- _Instructions to follow_
Check each line of the data for "background", then give the number of lines that have it, without any other words.

- _Study material_
______
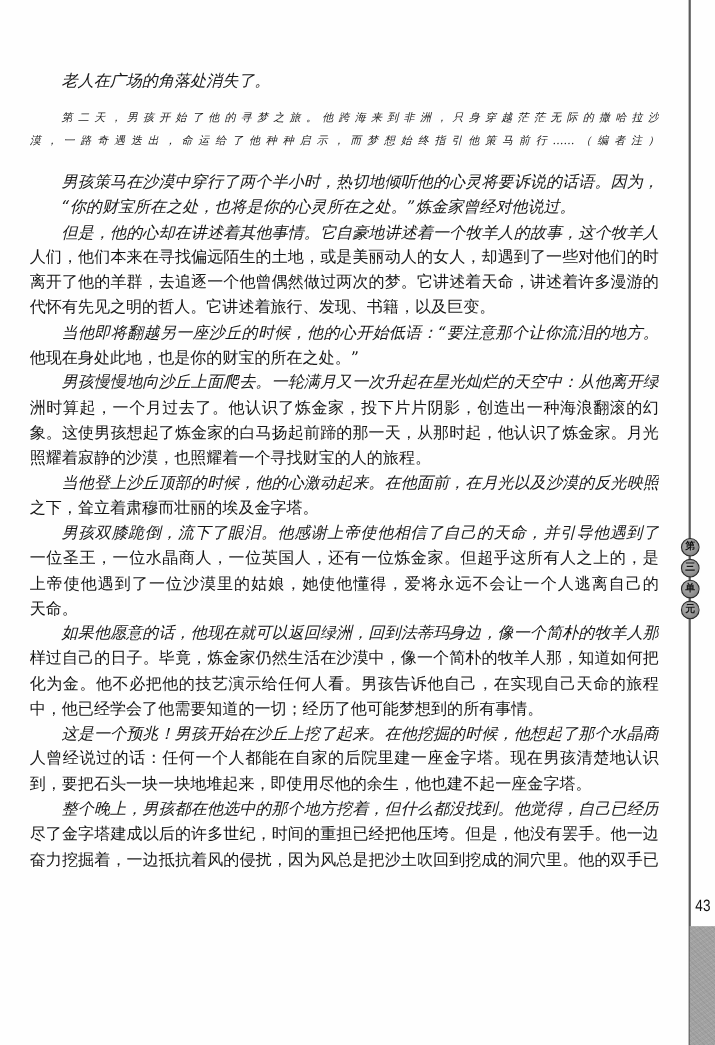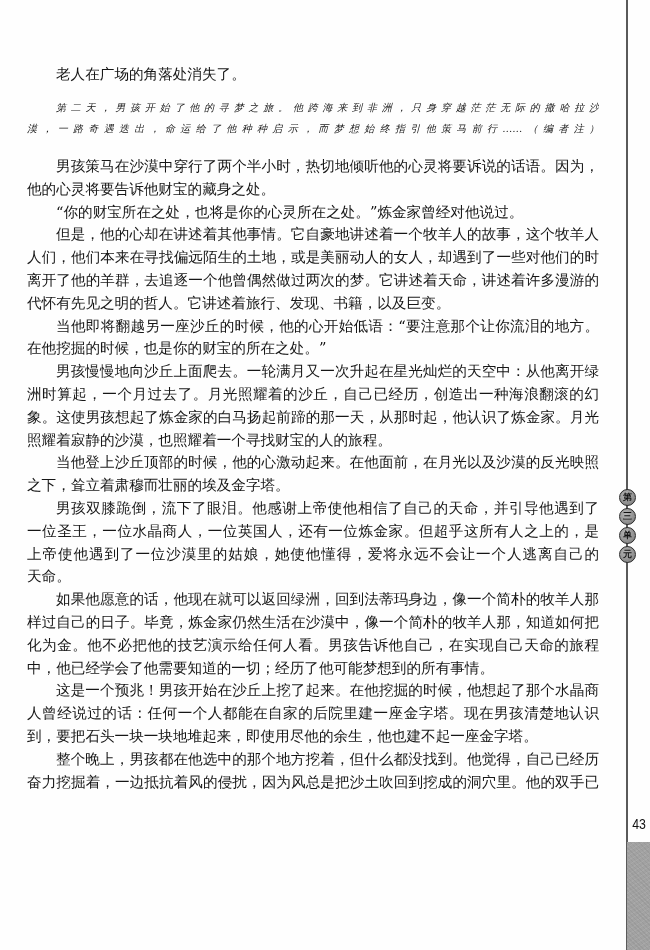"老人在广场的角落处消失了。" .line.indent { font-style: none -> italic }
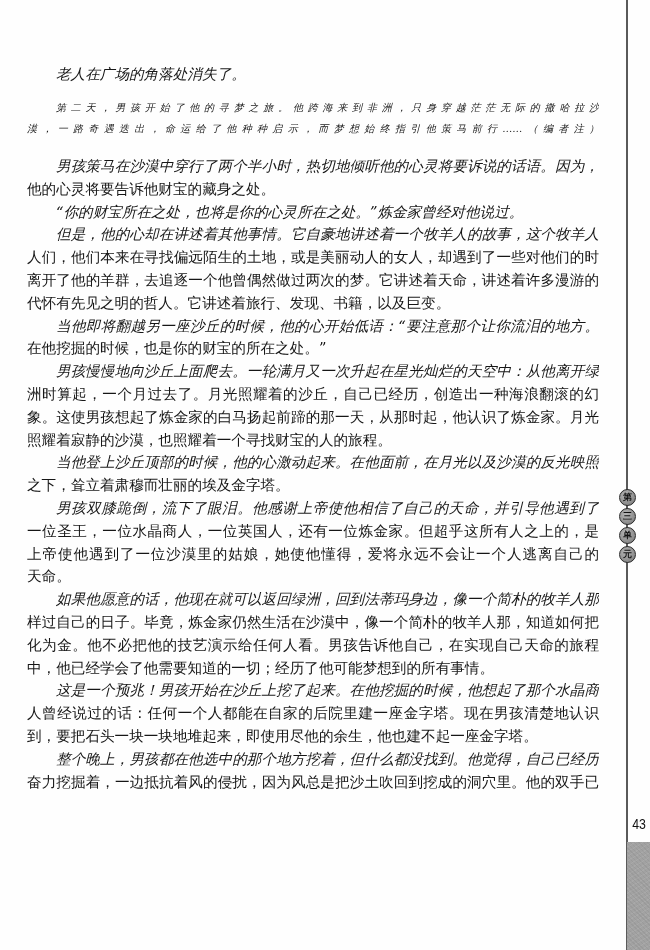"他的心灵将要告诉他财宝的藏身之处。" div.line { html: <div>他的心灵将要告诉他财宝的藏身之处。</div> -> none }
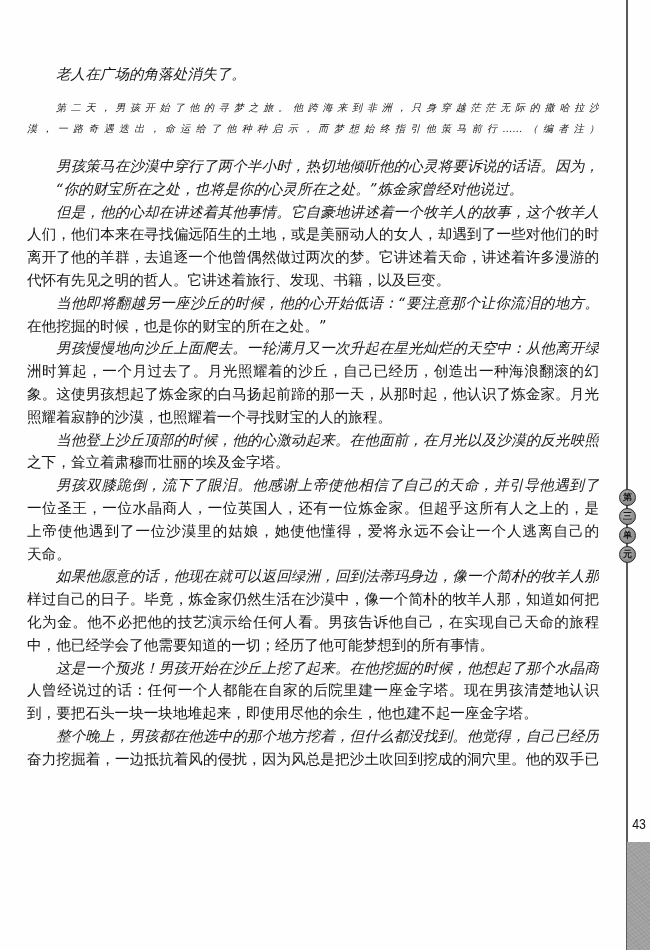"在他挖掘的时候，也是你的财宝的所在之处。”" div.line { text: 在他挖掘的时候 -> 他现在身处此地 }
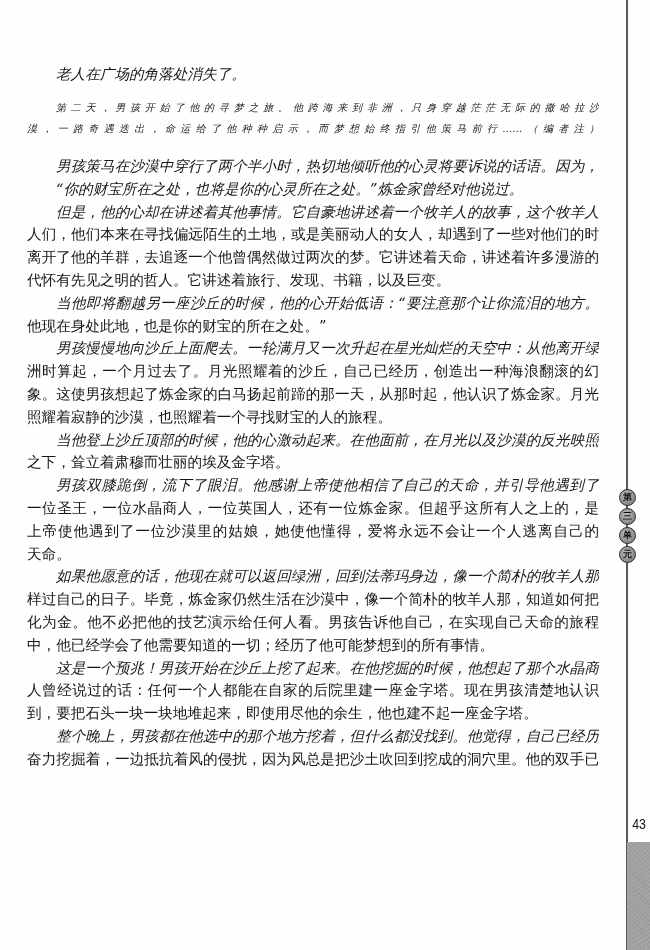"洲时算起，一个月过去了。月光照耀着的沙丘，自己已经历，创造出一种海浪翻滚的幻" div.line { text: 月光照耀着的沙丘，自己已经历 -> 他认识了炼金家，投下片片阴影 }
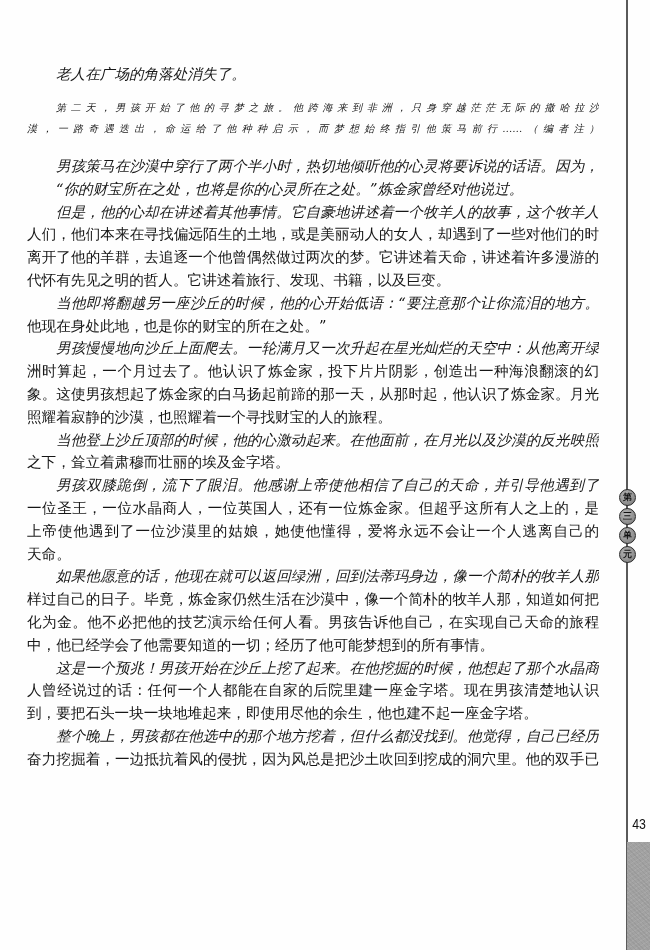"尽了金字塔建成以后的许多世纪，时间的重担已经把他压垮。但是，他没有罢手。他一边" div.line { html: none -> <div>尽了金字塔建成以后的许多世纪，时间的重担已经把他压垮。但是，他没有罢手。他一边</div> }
______
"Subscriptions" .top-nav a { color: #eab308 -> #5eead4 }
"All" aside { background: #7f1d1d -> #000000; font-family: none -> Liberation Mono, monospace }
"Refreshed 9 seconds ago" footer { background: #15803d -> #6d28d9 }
______
- _Answer box_
2